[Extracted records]
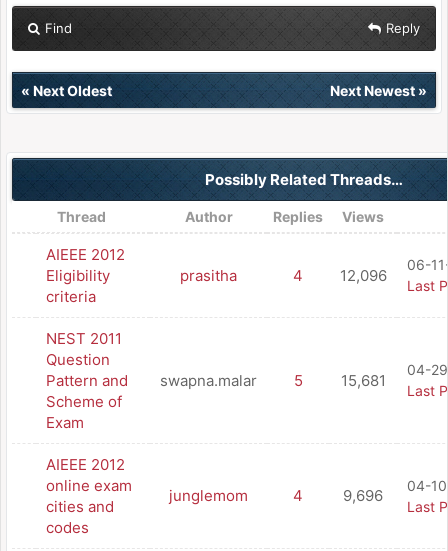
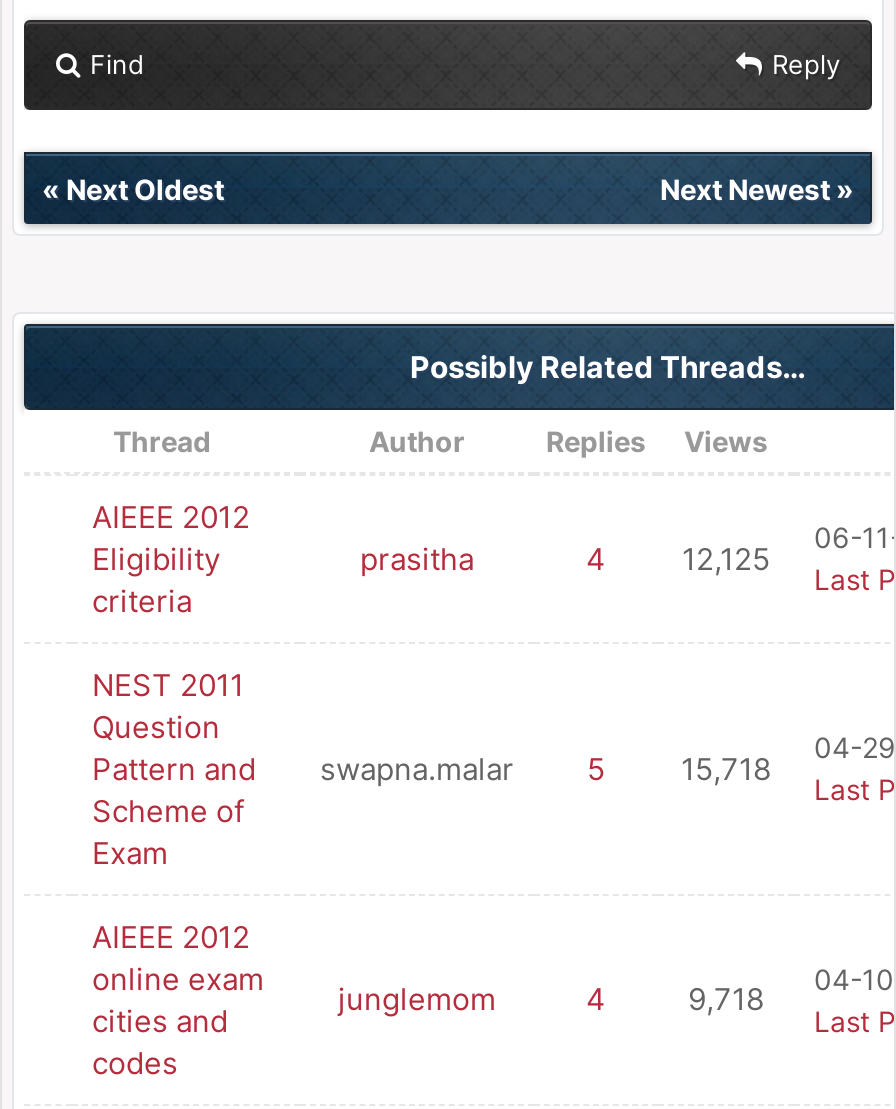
[293,266,386,285] 4 12,096 -> [586,540,770,578] 4 12,125
[46,371,386,390] Pattern and swapna.malar 5 15,681 -> [92,750,771,788] Pattern and swapna.malar 5 15,718
[343,486,383,505] 9,696 -> [688,980,764,1018] 9,718

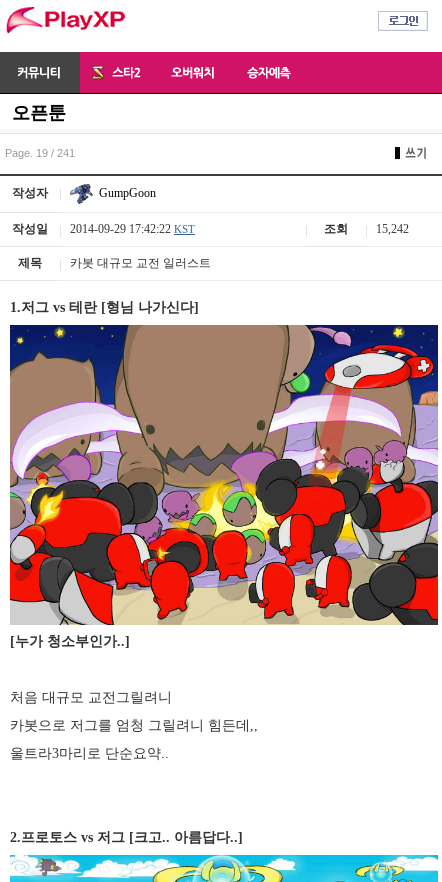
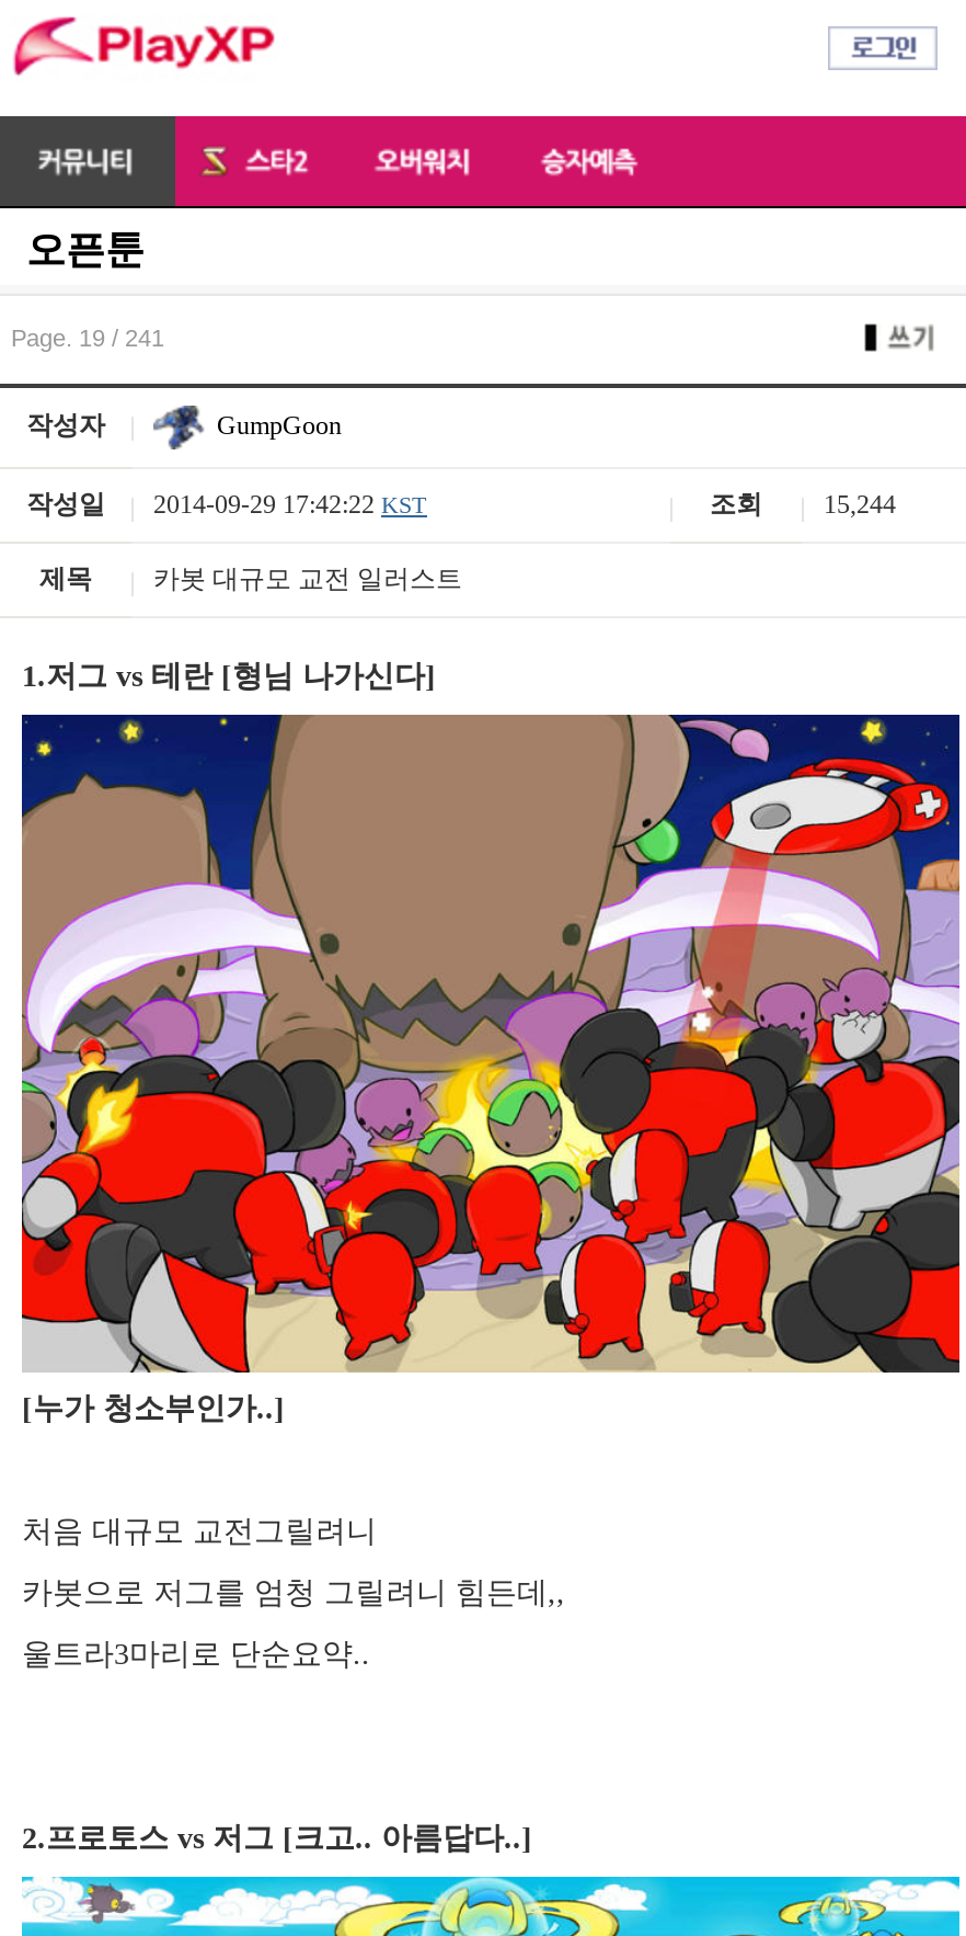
[324,222,409,236] 조회 15,242 -> [710,489,896,520] 조회 15,244

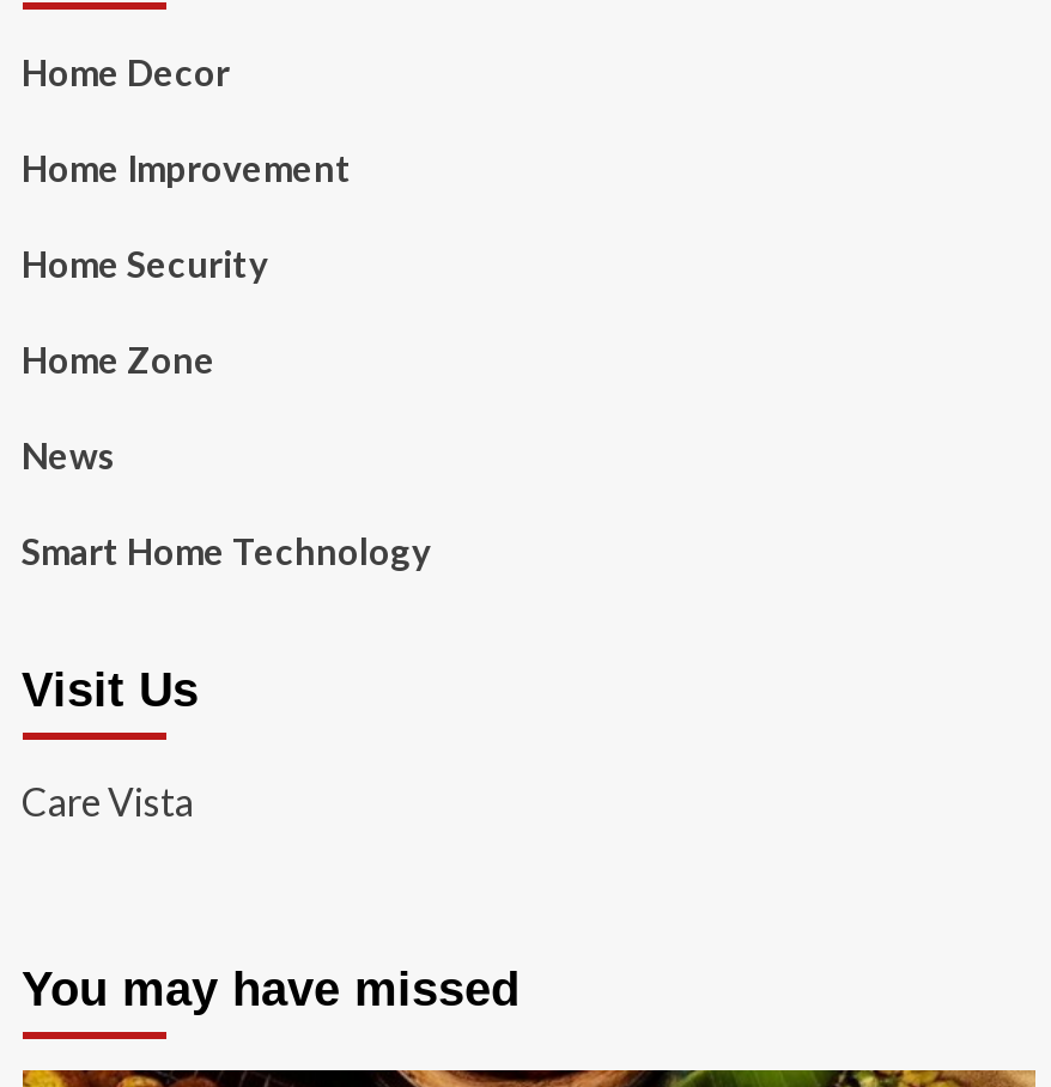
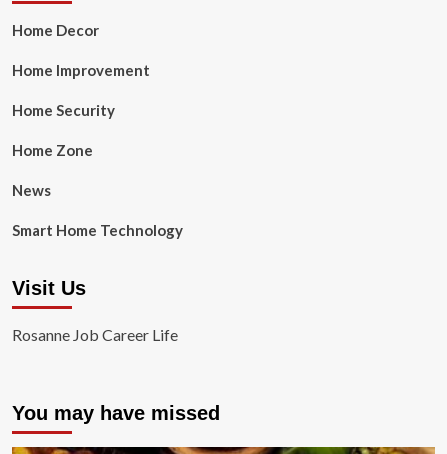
[22,778,194,824] Care Vista -> [12,325,178,344] Rosanne Job Career Life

▶ [Try it]
Using the records above, repeat exactly the run of lines that starts with the line with "[46,371,386,390] Pattern and" and goes on through the line with "[324,222,409,236] 조회 15,242"; omit each picture.

▶ [Output of the exercise]
[46,371,386,390] Pattern and swapna.malar 5 15,681 -> [92,750,771,788] Pattern and swapna.malar 5 15,718
[343,486,383,505] 9,696 -> [688,980,764,1018] 9,718

[324,222,409,236] 조회 15,242 -> [710,489,896,520] 조회 15,244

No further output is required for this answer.